We get inside at the last minute and I try to reach the restroom after landing myself a spot. On the way I pause at Mary's coffin which is occupying the center aisle. I subtly hold a small leather pouch holding rosary beads that my Mother gave me to Mary's casket. Let it absorb all the holiness and the prayer between us and maintain that bond. But have to turn back from the water closet as bells rings and through that same passage comes a very formal procession of priest and servers.
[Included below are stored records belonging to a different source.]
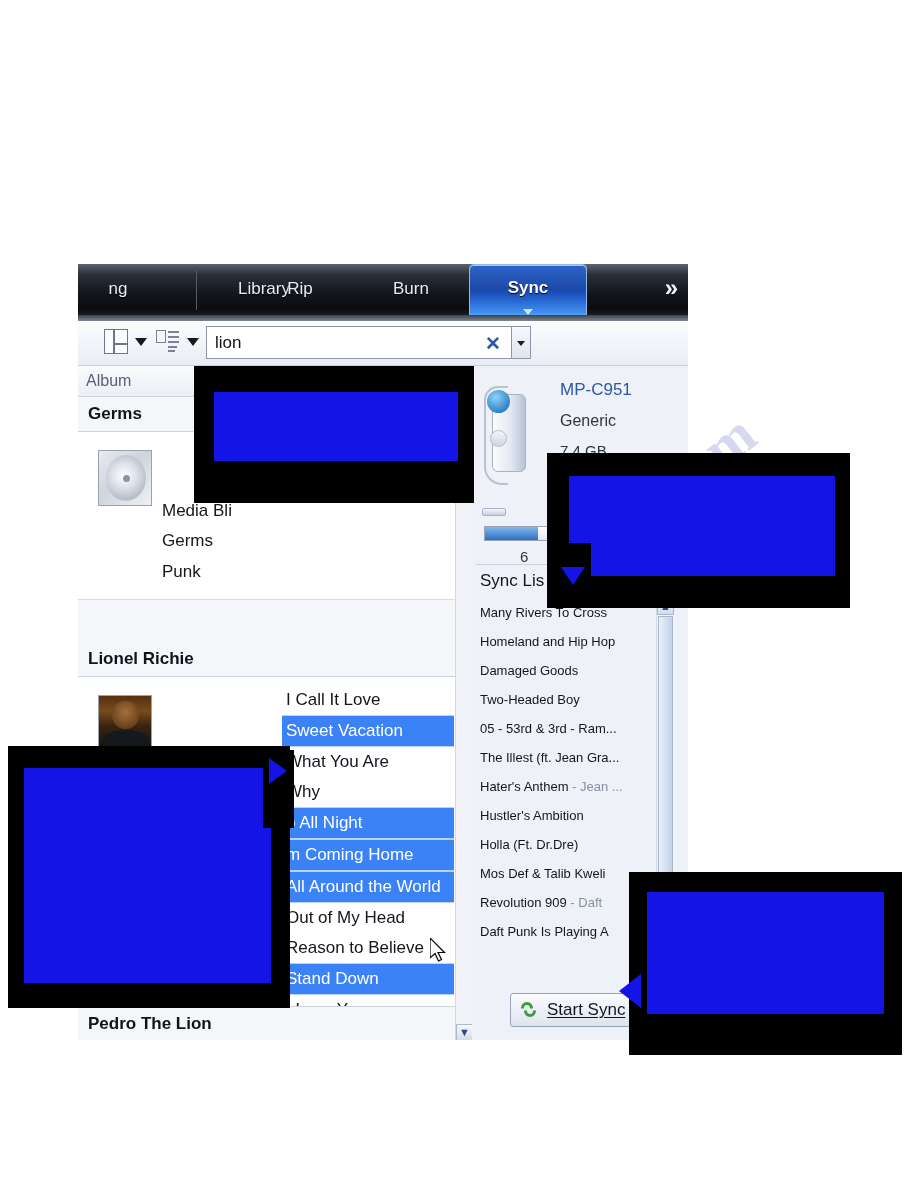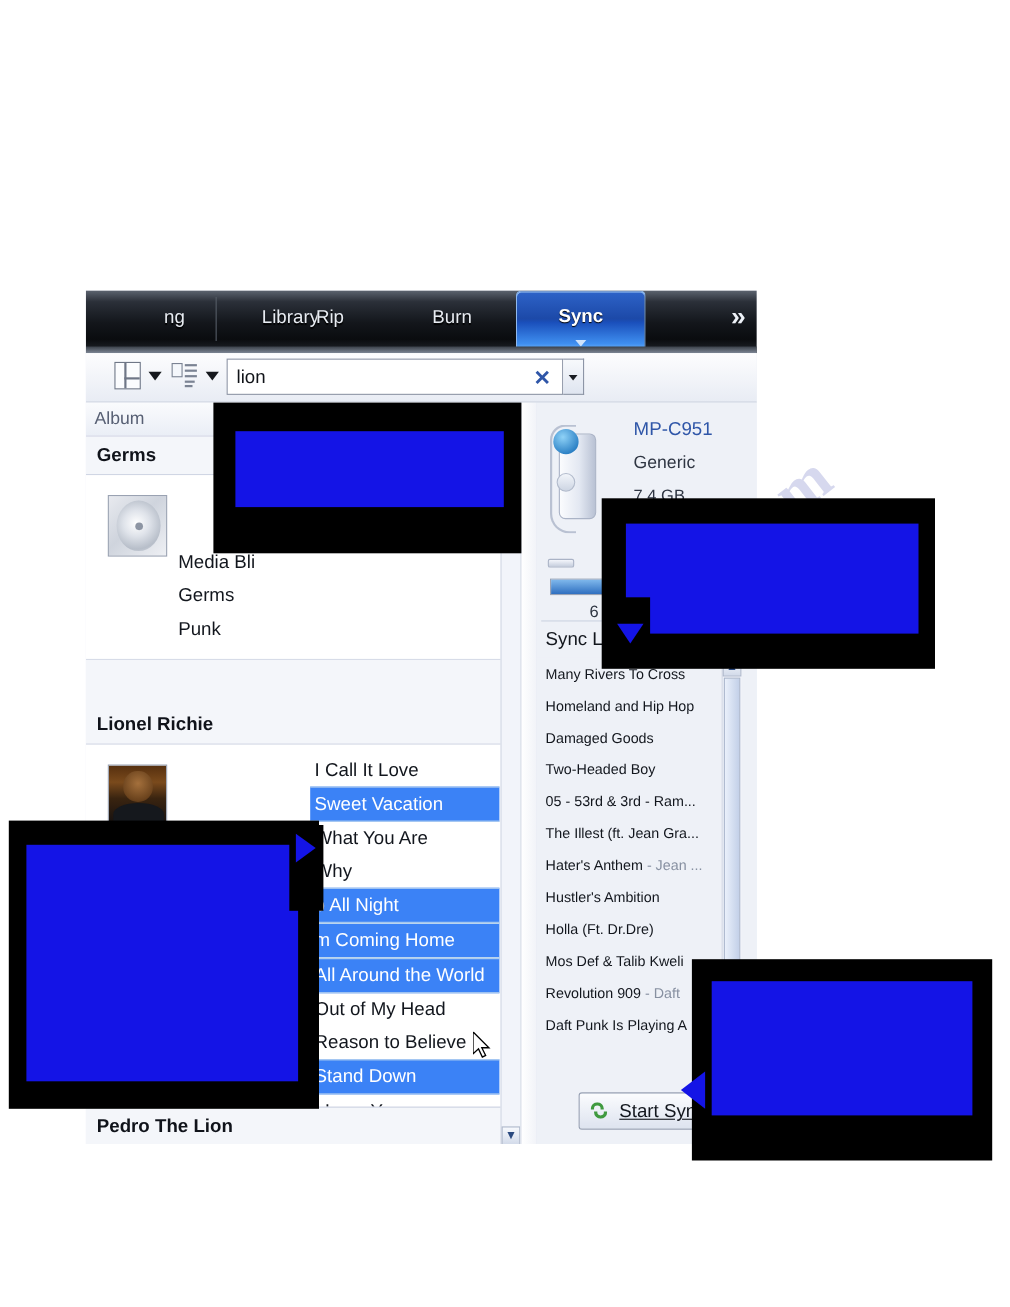--- a/index.html
+++ b/index.html
@@ -571,7 +571,7 @@
 <div id="app">
 
   <div class="tabstrip">
-    <div class="tab" style="left:-10px;width:100px;text-align:right;">
+    <div class="tab" style="left:-10px;width:100px;">
       <span>ng</span>
     </div>
     <div class="tab-sep" style="left:118px;"></div>

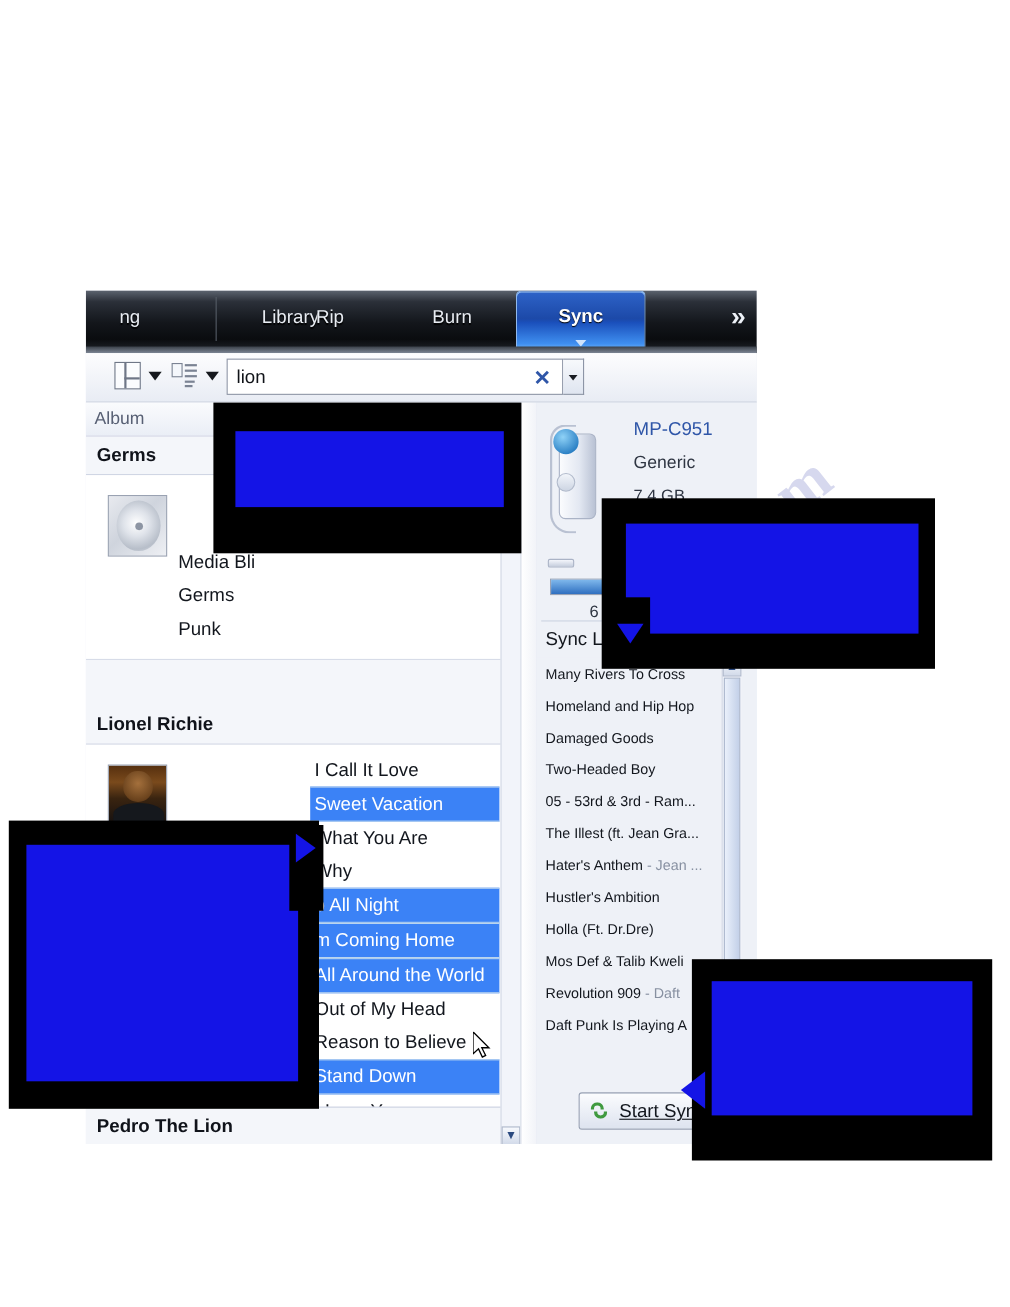--- a/index.html
+++ b/index.html
@@ -383,7 +383,7 @@
   
   .syncpane {
     position: absolute;
-    left: 410px; top: 0;
+    left: 394px; top: 0;
     right: 0; height: 100%;
     background: #eef1f7;
     overflow: hidden;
Arriving late we found the programs all taken and at this point I am to realize that this is to be a Mass in Latin. Two Dominicans stand at the rear of the chapel and chant the entire mass while the priest faces the tabernacle the entire time. I remember some of the responses from my childhood latin masses but mainly it's their show anyway with a great deal of ancient singing and chant. The priest gets to speak mainly during the homily and it's of course in the vernacular of the English language. He met Mary in the 1960s and had various charming anecdotes from the period made all the remarkable by the observation that on most days at that time Mary would attend Mass at St Domenic's in San Francisco in the morning and at St Albert's in the evening. All it takes to be a saint is the desire to be a saint.
Then reaching back again to the 1960s we have an old-fashioned sacrament of Communion that involved the mortification of kneeling on the cold marble of the altar step and withheld the ordinary swig of wine for the host alone. Funny how you miss even so wee a bit of alcohol.
The pall bearers paced outside as the quite lengthy service wound down. After the casket was wheeled out in a procession sanctified by incense and holy water, we all made ready for the long ride to Benicia for the interment.
Mary once described me as a martyr and so I felt in the hot afternoon cemetery, much more arid and hot than the coast. The site was within a section reserved for members of the Dominican lay order. After more formal prayer led by the priests we each took a small shovel full of dirt to fill in her grave.
I spoke to the Dominican in charge of the cemetery and he led me over to see the grave of the celebrated poet William Everson. He and Mary had been married and it was she who converted him to Catholicism. After their marriage he had taken vows and his first literary acclaim was as Brother Antoninus.
Afterward we drove to a little Inn where we had been after the death of another saintly friend from St Albert's last year. The wine helped me maintain in the face of my post-operative exhaustion. Driving out there under the big skies over hurtling highways is a challenge in and of itself to me these days when I aspire to be as simple and elemental as an old Indian. Or to be as patient intelligent and aware in a simple humble life as my departed friend Mary.
These were my thoughts this year on All Soul's Day of someone I recently lost.

On November 3rd rain came followed by cooler weather. A large tendentious parliament of crows floated between elevated islands formed by the tallest trees. Wooly clouds sailed beneath the illuminating moon.